The CDC documents suggest, should a vaccine be granted EUA before the end of the year, the supplies will be limited, although they expect wider, although not broad, distribution available by January 2021. All of that planning is contingent on the safety and efficacy data coming out of several ongoing Phase III clinical trials of vaccine candidates. The leading U.S.-European efforts are by Moderna, Pfizer and BioNTech, and AstraZeneca and the University of Oxford.

In keeping with that short supply, the CDC is finalizing dosing priorities. So far, based on meetings of the CDC’s Advisory Committee on Immunization Practices, the top priorities will be front-line medical workers, first responders, and individuals at high risk for severe disease.

According to USA Today, under the initial vaccination plan, medical offices, clinics, hospitals and pharmacies that intend to vaccinate people will be required to enroll in the U.S. COVID-19 vaccination program. This will require signing an agreement with the CDC and proving they have the space, required equipment and appropriately trained staff to administer the vaccines.

Complicating matters is that the vaccine candidates have differing storage requirements, some of them extremely difficult to deal with. Moderna’s vaccine candidate, for example, must be stored at -4 degrees F. Pfizer and BioNTech’s, on the other hand, needs to be stored at -94 degrees F. Obviously, these require two very different distribution and storage pathways.

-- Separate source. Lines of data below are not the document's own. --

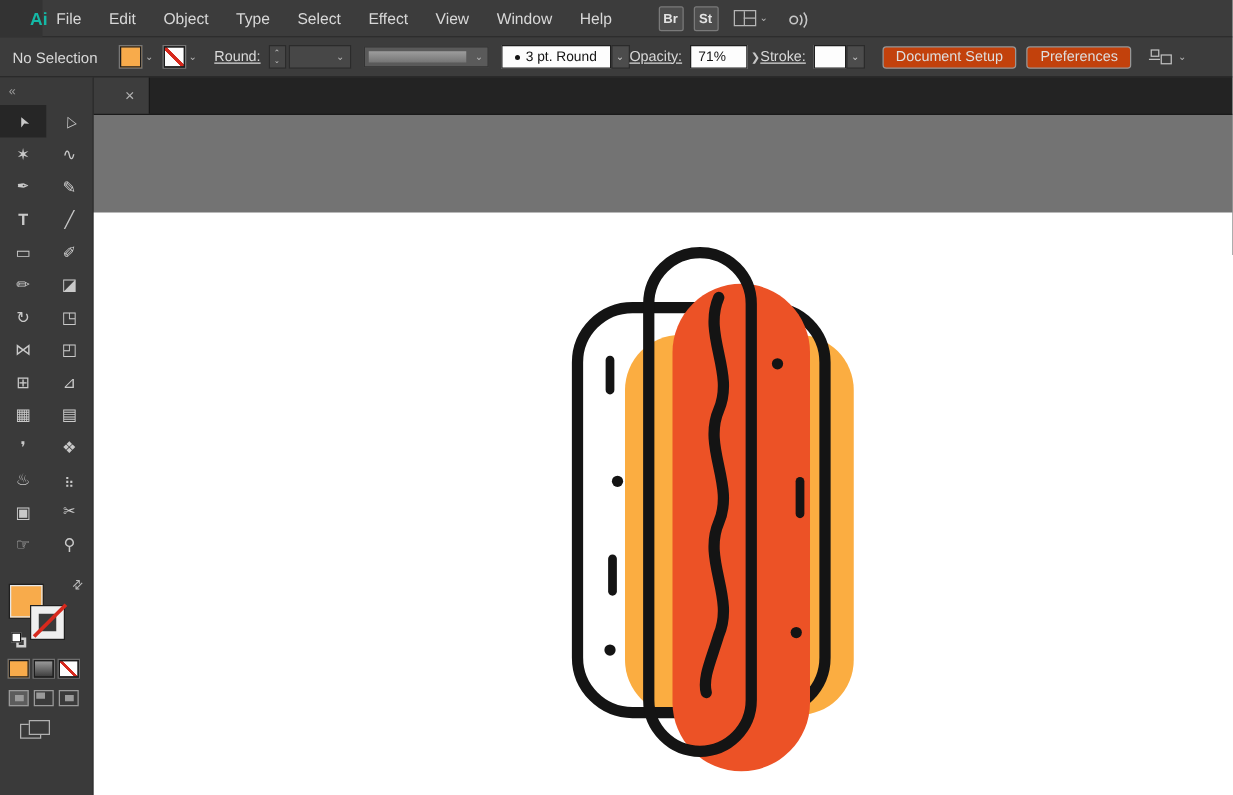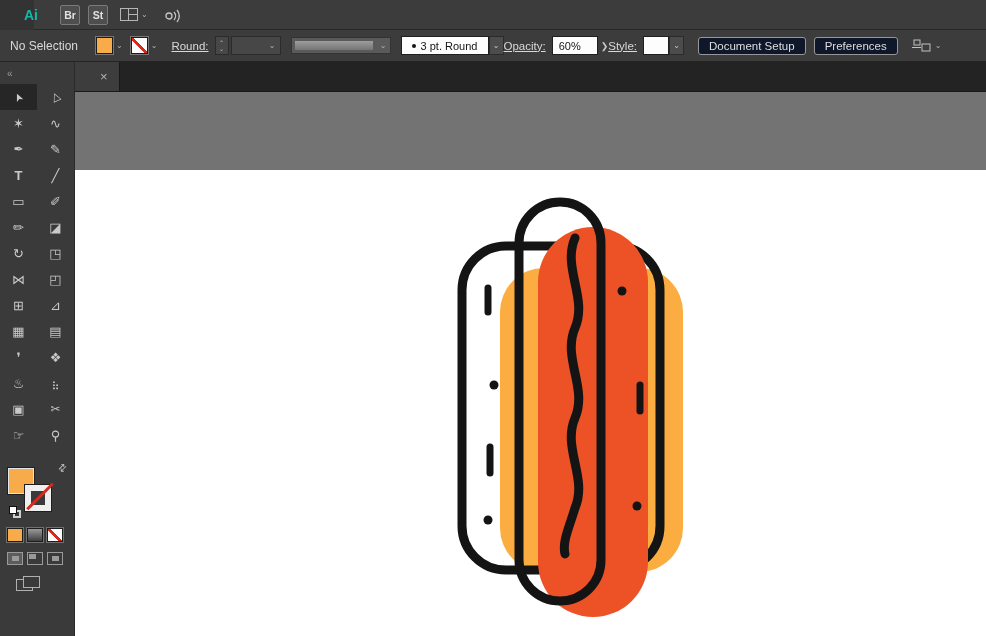--- a/index.html
+++ b/index.html
@@ -113,6 +113,17 @@
 
 <div class="menu-bar">
   <div class="logo" style="color:#14b8a6;padding-left:28px;">Ai</div>
+  <div class="menu-items">
+      <div class="menu-item">File</div>
+      <div class="menu-item">Edit</div>
+      <div class="menu-item">Object</div>
+      <div class="menu-item">Type</div>
+      <div class="menu-item">Select</div>
+      <div class="menu-item">Effect</div>
+      <div class="menu-item">View</div>
+      <div class="menu-item">Window</div>
+      <div class="menu-item">Help</div>
+    </div>
   <div class="mini-app first">Br</div>
   <div class="mini-app">St</div>
   <div class="arrange-wrap">

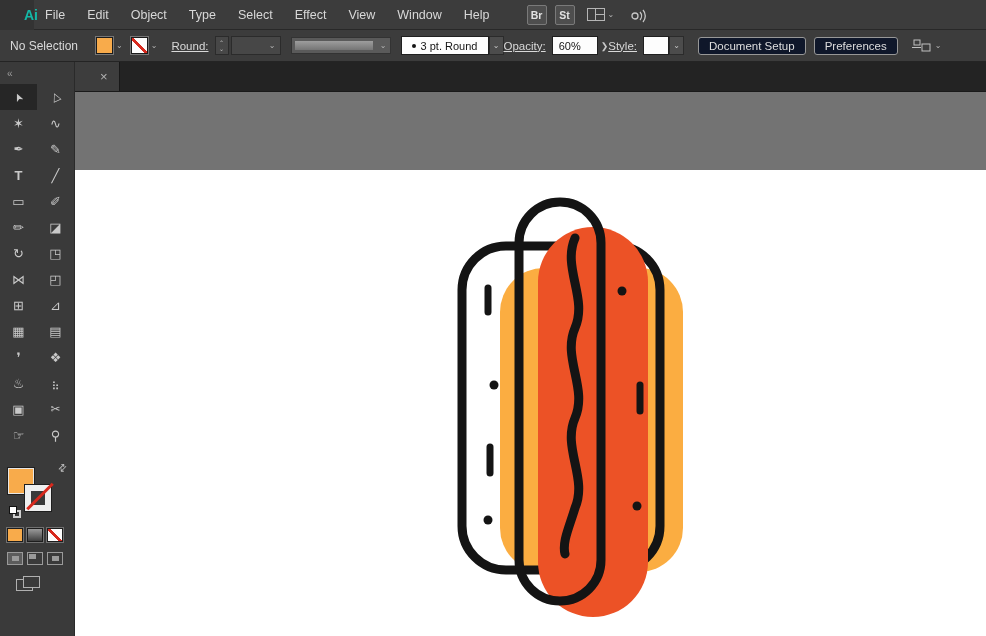--- a/index.html
+++ b/index.html
@@ -175,7 +175,7 @@
 
   <span class="lbl ml12">Opacity:</span>
   <div class="combo-white opacity-field">
-    <span>60%</span>
+    <span>71%</span>
   </div>
   <span class="expand-glyph">❯</span>
 

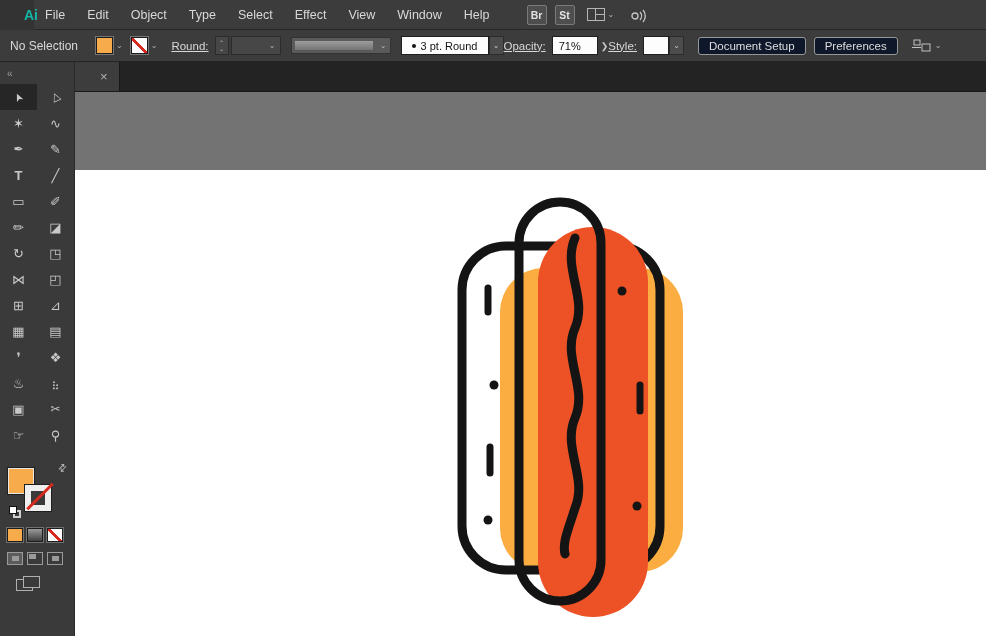--- a/index.html
+++ b/index.html
@@ -179,7 +179,7 @@
   </div>
   <span class="expand-glyph">❯</span>
 
-  <span class="lbl ml12">Style:</span>
+  <span class="lbl ml12">Stroke:</span>
   <div class="combo-white style-field"></div>
   <div class="chev-box">
     <span>⌄</span>

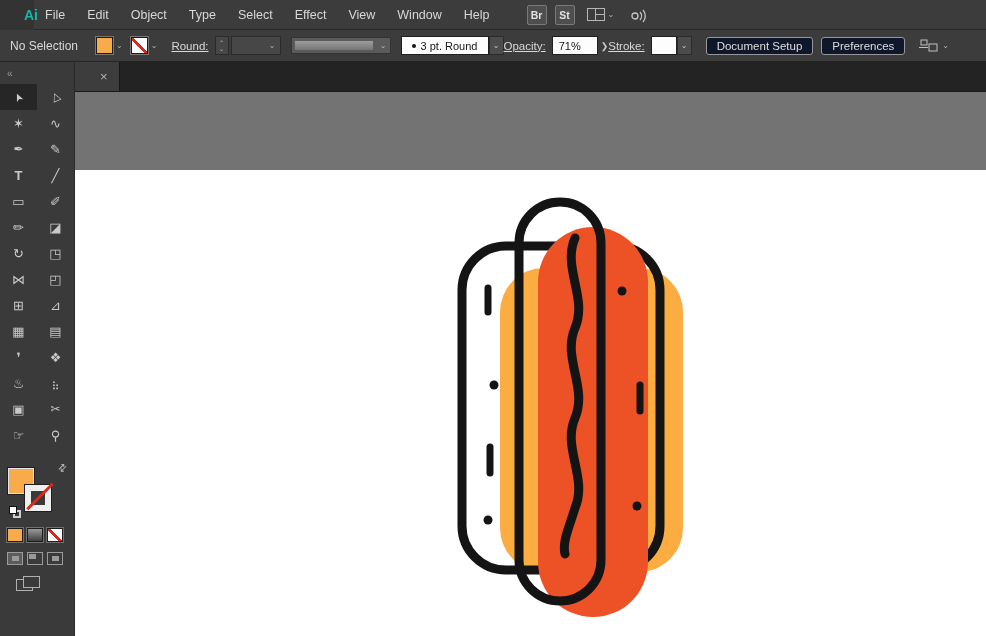--- a/index.html
+++ b/index.html
@@ -51,7 +51,7 @@
   .opacity-field { width:46px; margin-left:6px; }
   .expand-glyph { font-size:9px; color:#c8c8c8; margin-left:3px; }
   .style-field { width:26px; margin-left:6px; }
-  .ctl-btn { height:18px; padding:0 10px; background:#0f172a; border:1px solid #979797; border-radius:3px;
+  .ctl-btn { height:18px; padding:0 10px; background:#c2410c; border:1px solid #979797; border-radius:3px;
              color:#dedede; font-size:11.5px; display:flex; align-items:center; }
   .align-wrap { display:flex; align-items:center; margin-left:14px; }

The Moderna vaccine can be stored at the manufacturing facility or at a McKesson distribution center. Once ordered, McKesson will transport it directly to the clinic or medical facility that ordered it. This vaccine comes as a frozen liquid in a 10-dose vial. There are no preservatives. Storage can be in a freezer or if there is replenished dry ice, in its shopping container. It can be stored for up to two weeks at normal refrigerator temperatures, 36 to 46 degrees F. But once at room temperature it has to be used within six hours. After the vial has been punctured, it has to be used in six hours and then thrown away. Because of the limited supply, patients will likely be put on a schedule. The Moderna dose requires two doses 28 days apart.

Most of the vaccines require two doses and they are not interchangeable. If you receive the first dose of the Moderna vaccine, the second vaccine cannot be one of the other vaccines, for example.

The Pfizer vaccine, with its ultra-low temperature storage requirements, will be receive orders directly, which will then ship the vaccine to the vaccination sites. It will be transported in a special container filled with dry ice and will have to be refilled with dry ice every five days. The vaccine comes in five-dose vials with no preservatives. It is possible that further tests will show the ultra-low temperatures are not required, but so far that is not the case. The individual vaccine vials can be refrigerated up to 48 hours but only at room temperature for six hours.

Julie Swann, a professor of industrial and systems engineering at North Carolina State University who formerly advised the CDC, told USA Today, “States are currently surveying their systems to know where their sub-80 (Celsius) freezers are. I would expect that kind of cold storage to be available at large hospitals, scientific research facilities and some large pharmacies.”

Pfizer’s uniquely designed transportation containers are about the size of a pizza box and contain 195 vials, or about 975 doses. One of its containers can hold five of the boxes, or about 4,875 doses. Because of the need to ship larger volumes, the Pfizer vaccine will probably be distributed to bigger medical centers or public health departments. The Pfizer vaccines has to be mixed with a sterile liquid, probably sterile water, which will be shipped separately. Once mixed, it has to be used within six hours, then discarded. It requires two doses 21 days apart.

Patients receiving the vaccines will likely be issued identification cards indicating what date they received each dose and the specific vaccine they received.